Centre Approves Startup India FoF 2.0 With An Outlay Of ₹10,000 Cr

SUMMARY

PM Narendra Modi has approved the second phase of the Startup India Fund of Funds scheme with a corpus of ₹10,000 Cr

The fund of funds scheme was first launched by the Union Government in 2016 under the Startup India action plan, with an initial corpus of ₹10,000 Cr

The Small Industries Development Bank of India (SIDBI) manages the operational aspects of the FoF under the oversight of the Department for Promotion of Industry and Internal Trade (DPIIT)

In the first set of decisions to come out of the new Prime Minister Office (PMO), Seva Teerth, PM Narendra Modi has approved the second phase of the Startup India Fund of Funds (FoF) scheme with a corpus of ₹10,000 Cr.

“This will encourage startups in early stages and deeptech research,” PM Modi said in a post on X.

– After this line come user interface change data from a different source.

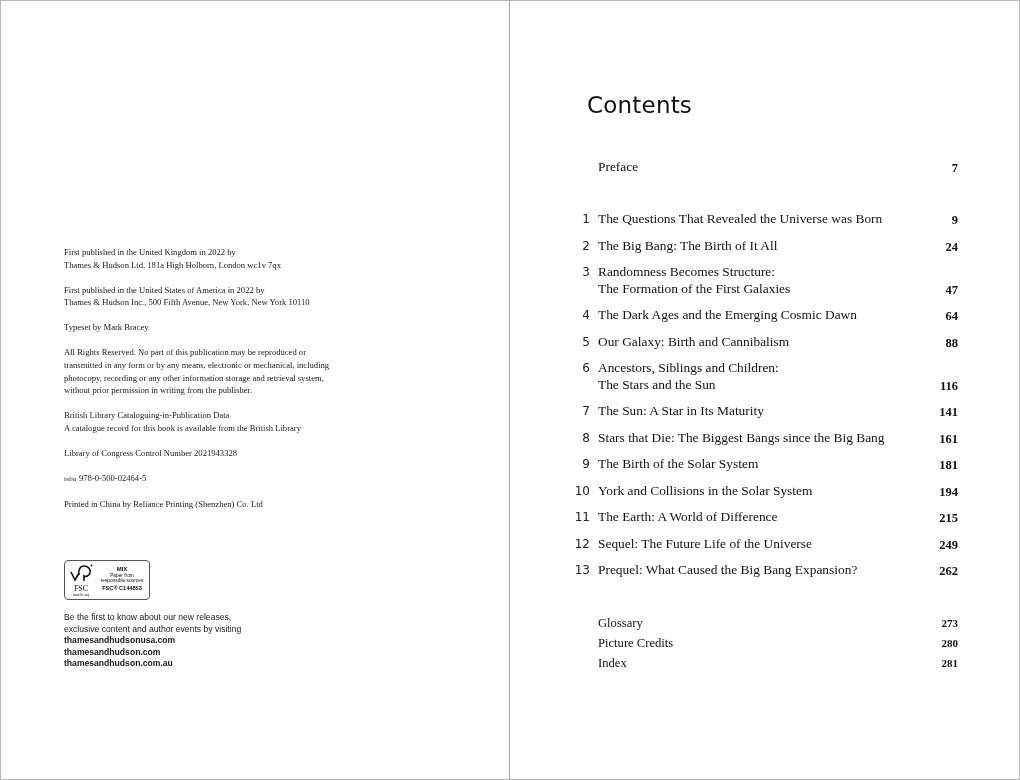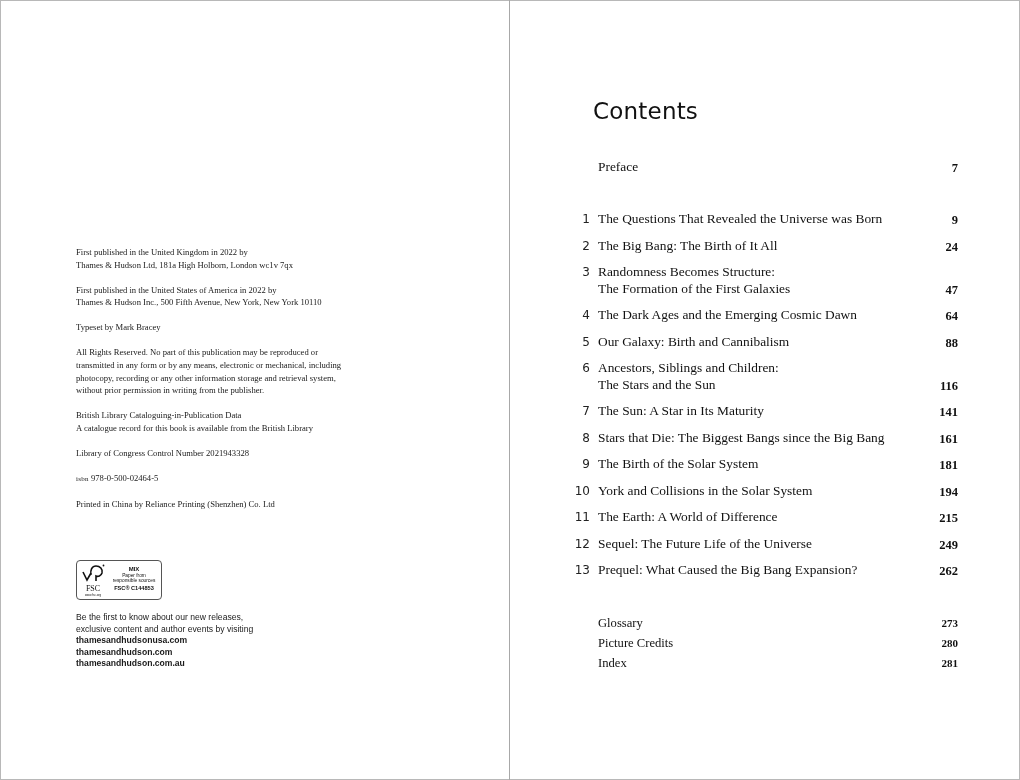--- a/index.html
+++ b/index.html
@@ -1,19 +1,19 @@
 <!DOCTYPE html>
 <html><head>
 <meta charset="utf-8">
 <style>
   html, body { margin: 0; padding: 0; background: #ffffff; }
   body { width: 1020px; height: 780px; position: relative; overflow: hidden; }
   .spread { position: absolute; left: 0; top: 0; width: 1018px; height: 778px; border: 1px solid #b8b8b8; background: #fff; }
   .spine { position: absolute; left: 509px; top: 0; width: 1px; height: 780px; background: #a8a8a8; }
-  .left-page { position: absolute; left: 12px; top: 0; width: 509px; height: 780px; }
+  .left-page { position: absolute; left: 0; top: 0; width: 509px; height: 780px; }
   .right-page { position: absolute; left: 510px; top: 0; width: 510px; height: 780px; }
 
   .imprint { position: absolute; left: 64px; top: 246px; width: 320px; font-family: "Liberation Serif", "DejaVu Serif", serif; font-size: 8.6px; line-height: 12.6px; color: #1a1a1a; }
   .imprint p { margin: 0 0 12.5px 0; }
   .imprint .sc { font-size: 7px; letter-spacing: 0.3px; }
   .imprint i { font-style: italic; }
 
   .fsc { position: absolute; left: 64px; top: 560px; width: 86px; height: 40px; border: 1px solid #555; border-radius: 4px; box-sizing: border-box; font-family: "Liberation Sans", "DejaVu Sans", sans-serif; color: #111; }
   .fsc-logo { position: absolute; left: 3px; top: 2px; width: 26px; height: 36px; }
   .fsc-logo svg { display: block; }
@@ -90,21 +90,21 @@
   <div class="promo">
     <div>Be the first to know about our new releases,</div>
     <div>exclusive content and author events by visiting</div>
     <div class="url">thamesandhudsonusa.com</div>
     <div class="url">thamesandhudson.com</div>
     <div class="url">thamesandhudson.com.au</div>
   </div>
 </div>
 
 <div class="right-page"></div>
-<h1 class="toc-title" style="margin:16px">Contents</h1>
+<h1 class="toc-title" style="margin:10px">Contents</h1>
 
 <div class="toc" style="top:159px">
   <div class="toc-row">
     <span class="title">Preface</span>
     <span class="page">7</span>
   </div>
 </div>
 
 <div class="toc">
   <div class="toc-row" style="position:absolute;top:211px;width:386px">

The fund of funds scheme was first launched by the Union Government in 2016 under the Startup India action plan, with an initial corpus of ₹10,000 Cr. At the time, the primary goal of the initiative was to catalyse private investment into Indian startups.

While the FoF does not invest directly in startups, it provides capital to SEBI-registered alternative investment funds (AIFs). These investment vehicles, which are managed by institutional investors, then deploy the capital in startups.

The Small Industries Development Bank of India (SIDBI) manages the operational aspects of the FoF under the oversight of the Department for Promotion of Industry and Internal Trade (DPIIT).

In a written reply before the Rajya Sabha today, minister of state for commerce, Jitin Prasada, said that the supported AIFs under the schemes have invested ₹25,548 Cr in 1,371 startups across 29 states and union territories (UTs). “Such supported startups have generated over 2 Lakh jobs,” Prasad noted.

It is pertinent to mention that the finance minister Nirmala Sitharaman, in her 2025 budget speech, had announced a new fund of funds for startups with a corpus of an additional ₹10,000 Cr. Back then, the government had also announced plans to set up a separate fund of funds for the deeptech sector.

As of now, the government supports the Indian startup ecosystem via three flagship schemes – the Fund of Funds for Startups (FFS), Startup India Seed Fund Scheme (SISFS), and Credit Guarantee Scheme for Startups (CGSS).

Here’s a brief outline of the performance of the SISFS and CGSS initiatives:

SISFS: Operational since April 2021, this scheme provides financial assistance to seed-stage startups through incubators in the form of grants, convertible debentures, debt or debt-linked instruments. As of December 31, 2025, incubators under the scheme have disbursed ₹590.93 Cr to 3,271 startups across 32 states and UTs.

CGSS: Launched in April 2023, this scheme facilitates debt funding by offering guarantees on credit instruments. Operated by the National Credit Guarantee Trustee Company (NCGTC) Limited, the scheme has, as of December 2025, guaranteed 334 loans worth about ₹808.18 Cr across 20 States and UTs.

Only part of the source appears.